* About this exercise:
Below are the records; output them exactly from the first line through the line with "- In the 2010s, the", stopping there.

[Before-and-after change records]
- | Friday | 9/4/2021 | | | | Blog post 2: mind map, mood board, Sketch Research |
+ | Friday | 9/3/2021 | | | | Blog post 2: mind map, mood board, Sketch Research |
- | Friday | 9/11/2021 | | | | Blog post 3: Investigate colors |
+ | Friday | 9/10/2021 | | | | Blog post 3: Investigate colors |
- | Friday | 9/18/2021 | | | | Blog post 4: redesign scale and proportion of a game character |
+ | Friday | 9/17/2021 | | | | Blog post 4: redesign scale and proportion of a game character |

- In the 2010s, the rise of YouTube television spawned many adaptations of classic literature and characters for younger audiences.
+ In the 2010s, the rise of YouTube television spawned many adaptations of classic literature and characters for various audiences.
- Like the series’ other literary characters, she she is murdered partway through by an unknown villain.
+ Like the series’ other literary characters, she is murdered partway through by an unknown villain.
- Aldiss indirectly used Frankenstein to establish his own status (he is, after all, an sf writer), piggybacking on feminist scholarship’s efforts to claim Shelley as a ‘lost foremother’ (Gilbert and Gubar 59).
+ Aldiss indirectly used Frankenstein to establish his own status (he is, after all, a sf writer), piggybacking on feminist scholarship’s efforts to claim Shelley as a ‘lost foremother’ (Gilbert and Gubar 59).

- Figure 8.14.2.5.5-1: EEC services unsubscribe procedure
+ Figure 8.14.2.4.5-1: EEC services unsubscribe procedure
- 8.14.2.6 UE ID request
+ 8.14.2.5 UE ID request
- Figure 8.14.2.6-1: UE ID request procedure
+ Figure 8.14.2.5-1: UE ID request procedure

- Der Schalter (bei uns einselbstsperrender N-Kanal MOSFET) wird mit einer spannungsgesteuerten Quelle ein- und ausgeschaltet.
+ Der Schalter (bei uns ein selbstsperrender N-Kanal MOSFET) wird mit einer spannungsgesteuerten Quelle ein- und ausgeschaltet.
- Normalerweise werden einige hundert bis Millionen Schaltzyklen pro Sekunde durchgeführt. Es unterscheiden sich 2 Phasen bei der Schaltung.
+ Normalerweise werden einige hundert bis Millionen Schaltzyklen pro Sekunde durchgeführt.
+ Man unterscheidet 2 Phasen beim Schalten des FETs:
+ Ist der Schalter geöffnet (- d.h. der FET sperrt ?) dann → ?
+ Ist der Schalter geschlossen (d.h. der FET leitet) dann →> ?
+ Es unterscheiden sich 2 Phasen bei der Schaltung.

* Reply:
- | Friday | 9/4/2021 | | | | Blog post 2: mind map, mood board, Sketch Research |
+ | Friday | 9/3/2021 | | | | Blog post 2: mind map, mood board, Sketch Research |
- | Friday | 9/11/2021 | | | | Blog post 3: Investigate colors |
+ | Friday | 9/10/2021 | | | | Blog post 3: Investigate colors |
- | Friday | 9/18/2021 | | | | Blog post 4: redesign scale and proportion of a game character |
+ | Friday | 9/17/2021 | | | | Blog post 4: redesign scale and proportion of a game character |

- In the 2010s, the rise of YouTube television spawned many adaptations of classic literature and characters for younger audiences.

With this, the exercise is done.